Where an employee is required to live in a remote location for a period until a particular work- related undertaking is completed, the notion of an overall work period or episode of work could apply to that whole period… In such a circumstance, an injury which occurs in an interval between periods of actual work might more readily be understood as being within the course of employment than one occurring after working hours in the ordinary situation.[7]

  1. [162]
    In circumstances where Ms Glass was required for work purposes to travel overseas and undertake duties; where she experienced both periods of work and non-work; and where her injury occurred while undertaking an activity that would not ordinarily fall within the parameters of her normal work functions, I consider the principles from PVYW apply in determining whether the injury is employment related.
  1. [163]
    The majority in PVYW, reflecting on the earlier decision of Hatzimanolis v ANI Corporation Ltd,[8]held that it did not lay down an inflexible rule of universal application such that "absent gross misconduct on the part of a particular employee, an employer who requires an employee to be present at a particular place away from their usual place of work will be liable for any injury which the employee suffers whilst present there".[9]
  1. [164]
    The majority in PVYW further held:

The starting point in applying what was said in Hatzimanolis, in order to determine whether an injury was suffered in the course of employment, is the factual finding that an employee suffered injury, but not whilst engaged in actual work.
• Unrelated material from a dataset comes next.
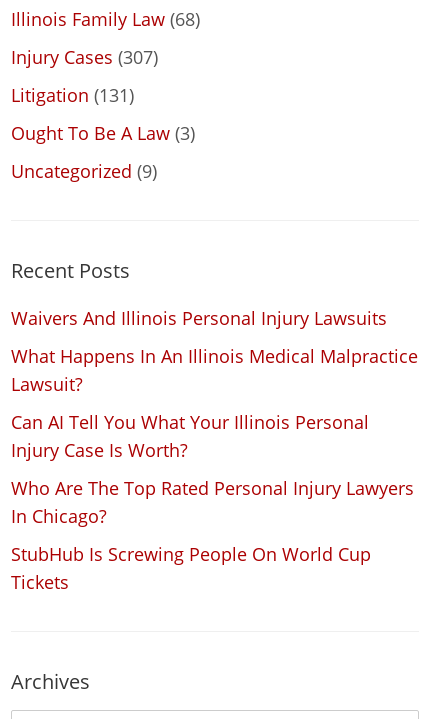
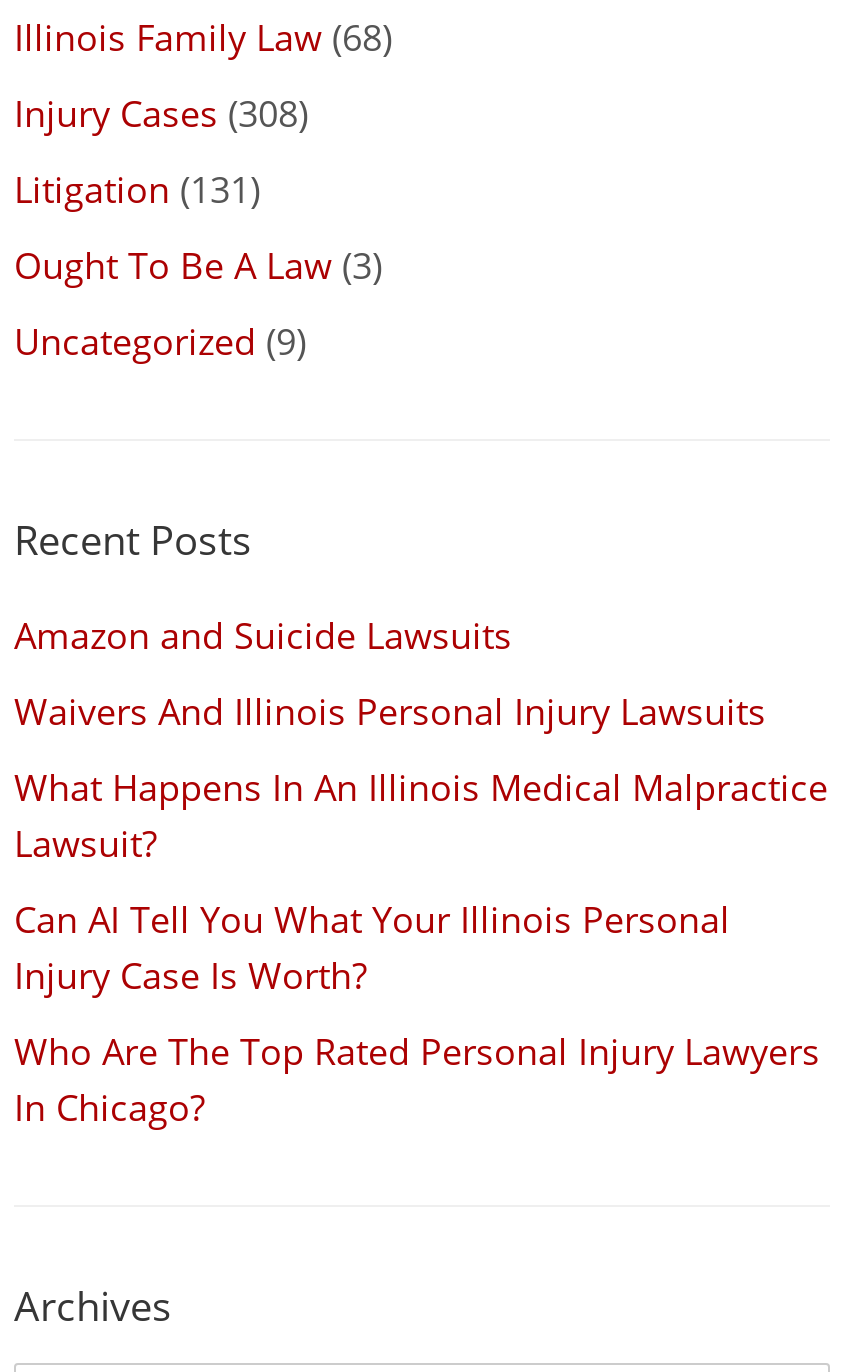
[11,45,158,69] Injury Cases (307) -> [14,89,308,137] Injury Cases (308)
none -> [14,611,512,659] Amazon and Suicide Lawsuits
moved [11,306,418,528] -> [14,687,828,1131]: Waivers And Illinois Personal Injury Lawsuits | What Happens In An Illinois Medical Malpractice | Lawsuit? | Can AI Tell You What Your Illinois Personal | Injury Case Is Worth? | Who Are The Top Rated Personal Injury Lawyers | In Chicago?
[11,542,371,594] StubHub Is Screwing People On World Cup | Tickets -> none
The next enquiry is what the employee was doing when injured. For the principle in Hatzimanolis to apply, the employee must have been either engaged in an activity or present at a place where the injury occurred. The essential enquiry is then: how was the injury brought about? In some cases, the injury will have occurred at and by reference to the place. More commonly, it will have occurred while the employee was engaged in an activity. It is only if and when one of those circumstances is present that the question arising from Hatzimanolis principle becomes relevant. When an activity was engaged in at the time of injury, the question is: did the employer induce or encourage the employee to be there? If the answer to the relevant question is affirmative, then the injury will have occurred in the course of her employment.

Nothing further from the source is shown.